28/03/2019

Guedes bate boca com senadores sobre Previdência


Em audiência na CAE, ministro foi criticado ao se referir ao sistema previdenciário dos parlamentares

BRASÍLIA - Depois de três horas de audiência, o encontro entre o ministro da Economia, Paulo Guedes, e senadores na Comissão de Assuntos Econômicos (CAE) subiu de tom na tarde desta quarta-feira. O bate-boca ocorreu quando Guedes começou a responder a uma pergunta do senador Rogério Carvalho (PT-SE). O parlamentar havia questionado o ministro sobre o futuro do sistema de seguridade social, criticando o que chamou de ideologização do debate. O clima esquentou quando Guedes disse que o sistema não era tão fraterno, e fez referência ao sistema de aposentadoria de parlamentares.

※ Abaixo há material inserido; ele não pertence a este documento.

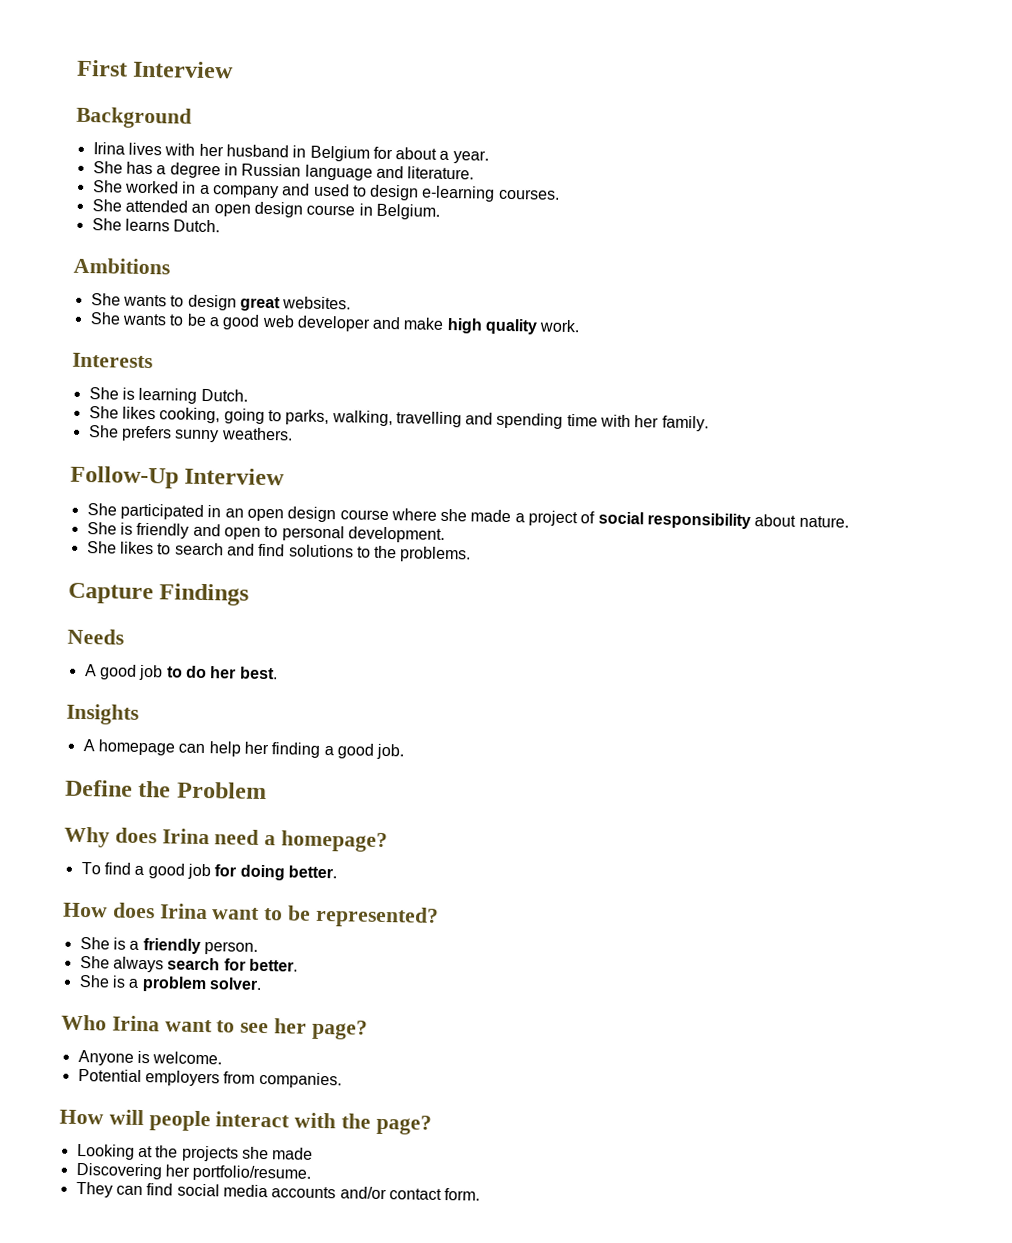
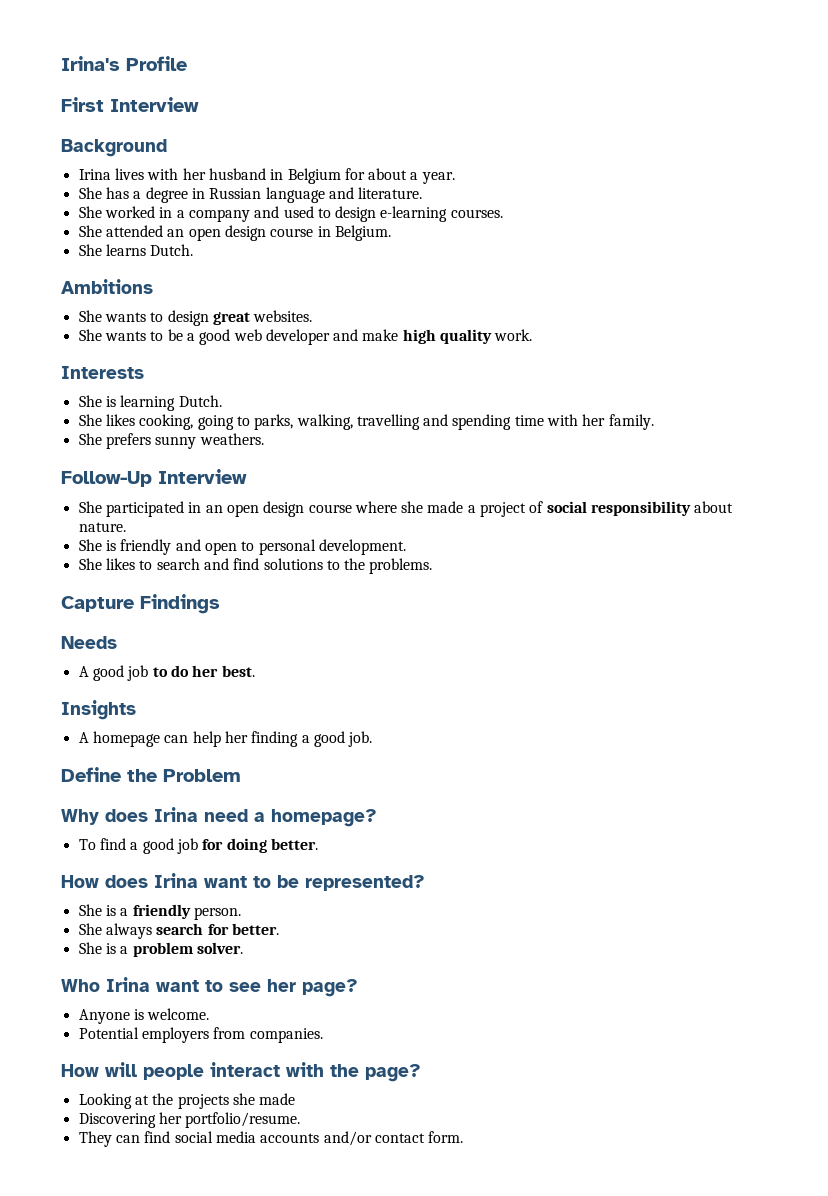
(76, 68) none -> [61,56,187,71] Irina's Profile //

— Você tem um sistema de seguridade que está aí há muitos anos. É muito solidário, muito fraterno, e ele quebrou. Financeiramente, ele  está quebrado. Aliás, ele não é tão fraterno como você acha. Tem gente que pode se aposentar ganhando 20 vezes… Você, por exemplo, como político pode se aposentar ganhando 20 vezes o que ganha um trabalhador. Eu acho isso ruim, acho isso errado — disse Guedes.

Nesse momento, o ministro foi interrompido pela senadora Kátia Abreu (PDT-TO), que afirmou que na verdade os parlamentares estão sujeitos ao teto do INSS. A tentativa de aparte foi rebatida por Guedes, que disse que era a vez dele de falar. Foi nesse momento que o presidente da CAE, Omar Azis (PSD/AM), entrou na discussão, afirmando que o ministro havia mandado a parlamentar "calar a boca".

— O senhor não vai desrespeitar senador e senadora não. O senhor é convidado. O senhor adiou três vezes aqui. Esses aqui são os verdadeiros representantes da sociedade brasileira — disparou Azis.

Depois de alguns minutos, chegou-se a um meio termo e Guedes voltou a falar. Disse que estava se referindo às disparidades de salários na Previdência, sem especificar se era sobre a classe política ou não.

— Eu sou assim também. Eu não quis desrespeitar ninguém, quis valer o meu tempo para responder— disse Guedes.